Il faut ajouter à cela que si les trois scrutins organisés témoignent incontestablement d’un manque de confiance dans les institutions de l’État, il indique aussi que le pouvoir a disposé d’un peu moins du cinquième des électeurs pour légitimer ses scrutins. Pour un État autoritaire, c’est une base non négligeable. Ce sont tous ces éléments du rapport de force qui sont restés ignorés. Des analyses anecdotiques qui fleurissaient dans les réseaux sociaux et dans la presse électronique braquaient les projecteurs sur le rôle monté en épingle de tel ou tel Général en exercice ou à la retraite.
Tout poussait à faire croire que l’État était à la portée du mouvement de la société civile. Tout poussait à aller à l’assaut du pouvoir, à l’assaut de l’État. Cette propension à s’orienter prioritairement vers l’État trouve son origine dans la culture politique ambiante, la culture politique étatiste.
La culture politique étatiste
L’histoire contemporaine de l’Algérie conduit à la culture politique étatiste. La guerre de libération nationale fut dirigée par un « État insurrectionnel ». Cette expression utilisée par un auteur pour qualifier la résistance de l’Émir Abdelkader de 1832 à 1847, peut parfaitement être étendue à la guerre de libération nationale. Dès le Congrès de la Soummam en 1956, le FLN se propose de créer, au niveau des localités, une administration et une justice pour supplanter l’ordre colonial.

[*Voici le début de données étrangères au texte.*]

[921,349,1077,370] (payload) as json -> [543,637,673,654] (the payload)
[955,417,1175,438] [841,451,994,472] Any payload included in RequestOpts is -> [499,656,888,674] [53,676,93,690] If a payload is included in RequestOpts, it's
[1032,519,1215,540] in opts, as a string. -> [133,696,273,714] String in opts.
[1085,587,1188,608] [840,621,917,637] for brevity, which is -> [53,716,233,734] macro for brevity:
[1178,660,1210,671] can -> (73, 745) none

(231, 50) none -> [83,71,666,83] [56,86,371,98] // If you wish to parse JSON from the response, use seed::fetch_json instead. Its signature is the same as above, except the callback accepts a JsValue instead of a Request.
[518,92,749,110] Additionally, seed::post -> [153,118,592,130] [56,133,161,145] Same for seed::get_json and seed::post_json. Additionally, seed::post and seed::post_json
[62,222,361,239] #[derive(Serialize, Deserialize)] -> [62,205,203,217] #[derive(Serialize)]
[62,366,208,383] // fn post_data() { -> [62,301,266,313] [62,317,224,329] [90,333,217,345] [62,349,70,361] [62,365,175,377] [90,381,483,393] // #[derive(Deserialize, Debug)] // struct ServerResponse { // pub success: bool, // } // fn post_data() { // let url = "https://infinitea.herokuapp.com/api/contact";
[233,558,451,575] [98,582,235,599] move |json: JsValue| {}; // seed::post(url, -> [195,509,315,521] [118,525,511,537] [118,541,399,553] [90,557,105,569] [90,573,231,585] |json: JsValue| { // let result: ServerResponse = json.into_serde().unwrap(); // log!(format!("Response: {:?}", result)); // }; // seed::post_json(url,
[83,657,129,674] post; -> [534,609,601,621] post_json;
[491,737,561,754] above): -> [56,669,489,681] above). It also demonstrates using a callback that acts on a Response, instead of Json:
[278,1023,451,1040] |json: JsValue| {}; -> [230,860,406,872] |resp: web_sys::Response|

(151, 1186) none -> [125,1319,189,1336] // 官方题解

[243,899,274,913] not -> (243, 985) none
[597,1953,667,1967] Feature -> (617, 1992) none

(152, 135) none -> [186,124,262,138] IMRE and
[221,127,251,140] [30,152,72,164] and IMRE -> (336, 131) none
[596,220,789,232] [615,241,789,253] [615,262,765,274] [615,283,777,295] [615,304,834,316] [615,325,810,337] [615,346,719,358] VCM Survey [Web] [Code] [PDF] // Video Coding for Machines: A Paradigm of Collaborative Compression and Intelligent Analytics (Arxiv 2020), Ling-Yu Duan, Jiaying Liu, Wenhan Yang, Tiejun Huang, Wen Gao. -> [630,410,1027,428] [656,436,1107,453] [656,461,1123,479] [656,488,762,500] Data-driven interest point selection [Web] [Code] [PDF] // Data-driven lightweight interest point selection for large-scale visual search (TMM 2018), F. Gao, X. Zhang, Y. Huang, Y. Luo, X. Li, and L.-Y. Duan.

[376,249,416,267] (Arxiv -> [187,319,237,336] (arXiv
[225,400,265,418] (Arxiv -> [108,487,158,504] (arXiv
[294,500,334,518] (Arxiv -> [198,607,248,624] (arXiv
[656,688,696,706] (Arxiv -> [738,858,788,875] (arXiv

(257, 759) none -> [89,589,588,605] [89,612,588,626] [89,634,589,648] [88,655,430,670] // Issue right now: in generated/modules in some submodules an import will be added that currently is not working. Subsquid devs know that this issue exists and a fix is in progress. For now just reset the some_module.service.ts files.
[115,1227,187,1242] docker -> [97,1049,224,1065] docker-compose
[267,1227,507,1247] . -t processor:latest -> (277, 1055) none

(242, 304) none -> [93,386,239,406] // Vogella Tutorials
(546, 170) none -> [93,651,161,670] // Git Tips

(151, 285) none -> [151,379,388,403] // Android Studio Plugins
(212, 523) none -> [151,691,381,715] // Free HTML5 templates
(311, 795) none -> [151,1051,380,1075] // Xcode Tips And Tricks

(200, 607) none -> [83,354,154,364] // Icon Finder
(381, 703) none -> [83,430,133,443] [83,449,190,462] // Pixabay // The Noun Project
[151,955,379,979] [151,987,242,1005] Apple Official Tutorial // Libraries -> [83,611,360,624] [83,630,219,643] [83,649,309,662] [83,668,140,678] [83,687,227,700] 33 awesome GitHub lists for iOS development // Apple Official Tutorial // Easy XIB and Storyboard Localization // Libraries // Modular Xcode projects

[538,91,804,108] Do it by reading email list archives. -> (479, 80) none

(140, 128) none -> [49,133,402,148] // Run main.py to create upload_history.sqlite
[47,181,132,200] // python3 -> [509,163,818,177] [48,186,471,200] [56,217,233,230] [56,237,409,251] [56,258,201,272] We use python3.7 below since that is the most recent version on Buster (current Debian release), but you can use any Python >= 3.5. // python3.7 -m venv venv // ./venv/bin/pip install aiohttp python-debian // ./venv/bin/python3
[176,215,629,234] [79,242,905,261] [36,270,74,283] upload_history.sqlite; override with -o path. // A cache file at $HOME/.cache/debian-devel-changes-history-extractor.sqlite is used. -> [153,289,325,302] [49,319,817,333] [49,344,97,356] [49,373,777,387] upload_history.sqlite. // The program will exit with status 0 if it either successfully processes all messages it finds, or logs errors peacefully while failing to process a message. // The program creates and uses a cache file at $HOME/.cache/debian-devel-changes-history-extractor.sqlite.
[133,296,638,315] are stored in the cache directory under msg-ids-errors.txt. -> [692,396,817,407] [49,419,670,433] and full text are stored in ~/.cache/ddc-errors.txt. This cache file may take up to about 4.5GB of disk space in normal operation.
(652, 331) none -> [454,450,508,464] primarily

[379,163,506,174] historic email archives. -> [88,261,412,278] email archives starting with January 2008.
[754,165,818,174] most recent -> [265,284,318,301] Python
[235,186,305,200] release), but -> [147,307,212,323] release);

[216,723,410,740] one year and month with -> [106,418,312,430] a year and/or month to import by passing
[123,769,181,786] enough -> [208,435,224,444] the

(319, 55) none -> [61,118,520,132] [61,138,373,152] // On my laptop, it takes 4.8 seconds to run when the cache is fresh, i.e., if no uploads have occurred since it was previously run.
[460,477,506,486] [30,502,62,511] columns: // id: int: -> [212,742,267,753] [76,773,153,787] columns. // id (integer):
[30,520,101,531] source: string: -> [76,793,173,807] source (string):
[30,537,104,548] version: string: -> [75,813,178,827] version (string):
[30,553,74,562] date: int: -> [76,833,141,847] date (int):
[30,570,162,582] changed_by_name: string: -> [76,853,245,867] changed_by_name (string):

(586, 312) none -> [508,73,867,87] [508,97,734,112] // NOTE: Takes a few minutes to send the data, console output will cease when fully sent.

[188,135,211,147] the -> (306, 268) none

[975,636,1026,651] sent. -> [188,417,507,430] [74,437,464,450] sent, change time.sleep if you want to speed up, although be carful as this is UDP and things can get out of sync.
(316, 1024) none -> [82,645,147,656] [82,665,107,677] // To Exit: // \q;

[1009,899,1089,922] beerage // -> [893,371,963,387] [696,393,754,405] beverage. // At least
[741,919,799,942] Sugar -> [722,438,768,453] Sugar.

Toute la guerre de libération, de 1954 à 1962, connut une organisation hiérarchique fondée sur la primauté du sommet sur la base. Le volontarisme et la coercition constituaient le contenu de la démarche du FLN pour entrainer la grande majorité des populations algériennes. Le même Congrès de la Soummam affirme « l’impératif stratégique de subordonner tout au front de la lutte armée ». Ce qui pousse à la centralisation et au commandement vertical. C’est donc imprégnés d’une culture de la soumission que les Algériens émergent dans l’Algérie indépendante.
Le choix du socialisme, forme extrême de l’étatisme, confirme les Algériens dans un rôle de subordination à l’État, de perte de tout libre arbitre et de toute autonomie individuelle. Les quelques allègements apportés à la politique économique trop rigide du socialisme à partir des années 80 sont toujours frappés du sceau de l’étatisme. La gestion par l’État de l’importante rente pétrolière ne pouvait que donner une consistance matérielle et « sociale » à la culture étatiste. Jusqu’à présent, les revendications économiques ou sociales des citoyens s’expriment dans cette culture.
Le Hirak n’y a pas échappé malgré cette splendide banderole qui éclaira un instant les consciences, et qui proclamait : « nos revendications ne sont pas matérielles, elles sont politiques ». Les partis et associations de gauche n’ont raté aucune occasion pour essayer de réintroduire « la cause sociale » et réaffirmer leur conception économique étatiste. Paradoxalement, sous la pression de la nécessité, c’est du côté du pouvoir autoritaire et répressif que, de temps en temps, quelques voix timides, se prononcent pour des « ouvertures économiques » par rapport à l’étatisme rigide.